2016 REEF Residency Artists

  • Beatriz Cortez is an artist and a writer. She was born in El Salvador and has lived in the United States since 1989. Her work explores simultaneity, the existence within different temporalities and different versions of modernity, particularly in relation to memory and loss in the aftermath of war, the experience of immigration, and in exploration of possible futures. She has exhibited her work in Los Angeles, San Francisco, Washington, D.C., New York, El Salvador, Costa Rica, and Guatemala. She holds a Master of Fine Arts from the California Institute of the Arts and a doctorate in Latin American Literature from Arizona State University. She teaches in the Central American Studies Program at California State University, Northridge. She lives and works in Los Angeles.

    During her REEF Residency she will produce a video installation titled Camera Obscura that will metaphorically turn the building into a travelling vessel that will move through different time/space virtual realities. This installation will denaturalize the spectator’s traditional understanding of reality and question how we conceptualize, interpret, and assign meaning to an image, as it will invite the viewers to see the world as difference, as a manifestation of other possible worlds.
  • Stephanie Deumer is an artist from Toronto, Canada, who currently lives and works in Los Angeles, California. She completed her BA at the University of Guelph in 2011, and her MFA at CalArts in 2015. Her work has been exhibited in Ontario, Nova Scotia, California, and New York.

    As artist in residence at the REEF residency, Stephanie Deumer will be focusing on site specific and process-based video installation. Her installations are informed by the physical boundaries of the space in which they are exhibited, and she employs strategies that reveal the equipment, architecture, and audience that create it.
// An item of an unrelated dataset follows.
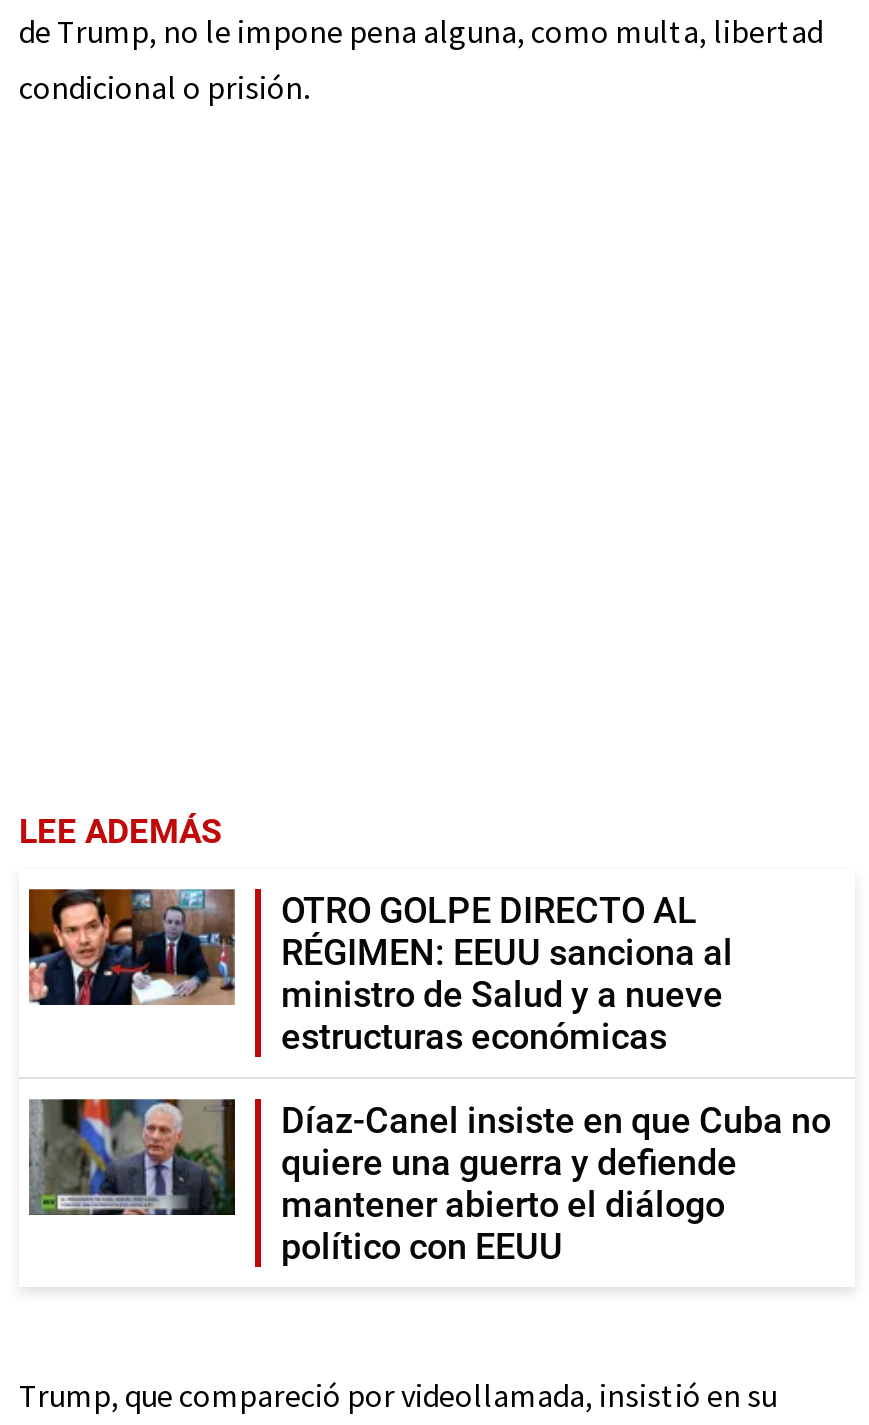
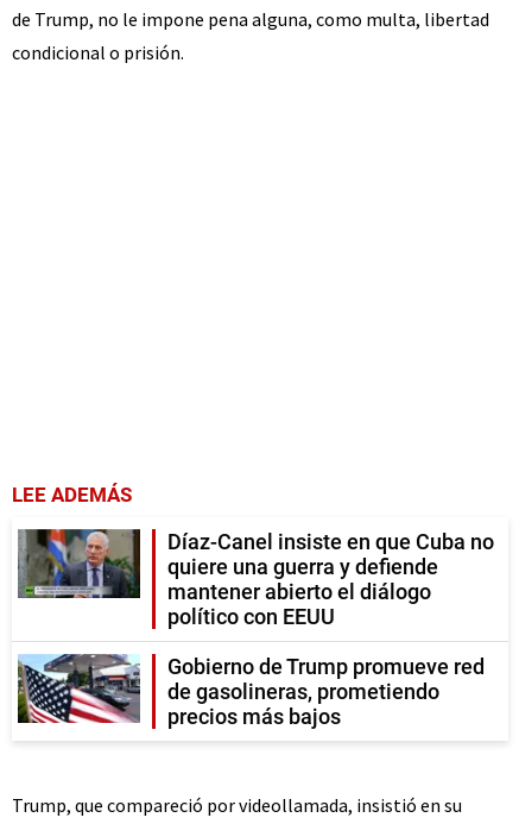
[27,887,733,1057] [image] | OTRO GOLPE DIRECTO AL | RÉGIMEN: EEUU sanciona al | ministro de Salud y a nueve | estructuras económicas -> none
moved [27,1095,831,1267] -> [17,527,494,629]: [image] | Díaz-Canel insiste en que Cuba no | quiere una guerra y defiende | mantener abierto el diálogo | político con EEUU
none -> [17,653,485,729] [image] | Gobierno de Trump promueve red | de gasolineras, prometiendo | precios más bajos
Deumer intends to create an installation that acts as a room in a room and a room of a room, constructing a layering of space that is both rooms and neither room at the same time. She aims to create an environment where the objects, subjects and space shift indefinitely, blurring their definitional boundaries.
  • Meg Whiteford is a writer from New York now living in Los Angeles. Her book, The Shapes We Make With Our Bodies, was published by Plays Inverse in November 2015.

    Her writing for performance has appeared at REDCAT Theater, MAMA Gallery, Pieter Performance Space, Coaxial, Last Projects, and 356 Mission in Los Angeles; Pocket Utopia in New York City; Living Copenhagen in Copenhagen, Denmark; and The Institute for Sociometry in San Francisco. She is also an active member of several Los Angeles feminist communities, maintaining ongoing collaborations with The Women’s Center for Creative Work and Barbara Grossman’s Breakfast Club. She is currently a visiting writer and educator for the Santa Barbara Museum of Art, a Los Angeles critic for Artforum, and is working on a book about female contortionists.

    During her REEF Residency, she will develop her second book, a movement-based work written from the perspective of a remote control flipping through TV channels. The goal is to write a novel that is enacts the vaudeville format: a series of unrelated acts on the same bill, yet, together form a story. In addition, she plans to develop a long form radio play from her shorter produced pieces from KCHUNG while also planning the production of her first published work, The Shapes We Make with Our Bodies, a bacchanalia dark-comedy exploration of mischievous women.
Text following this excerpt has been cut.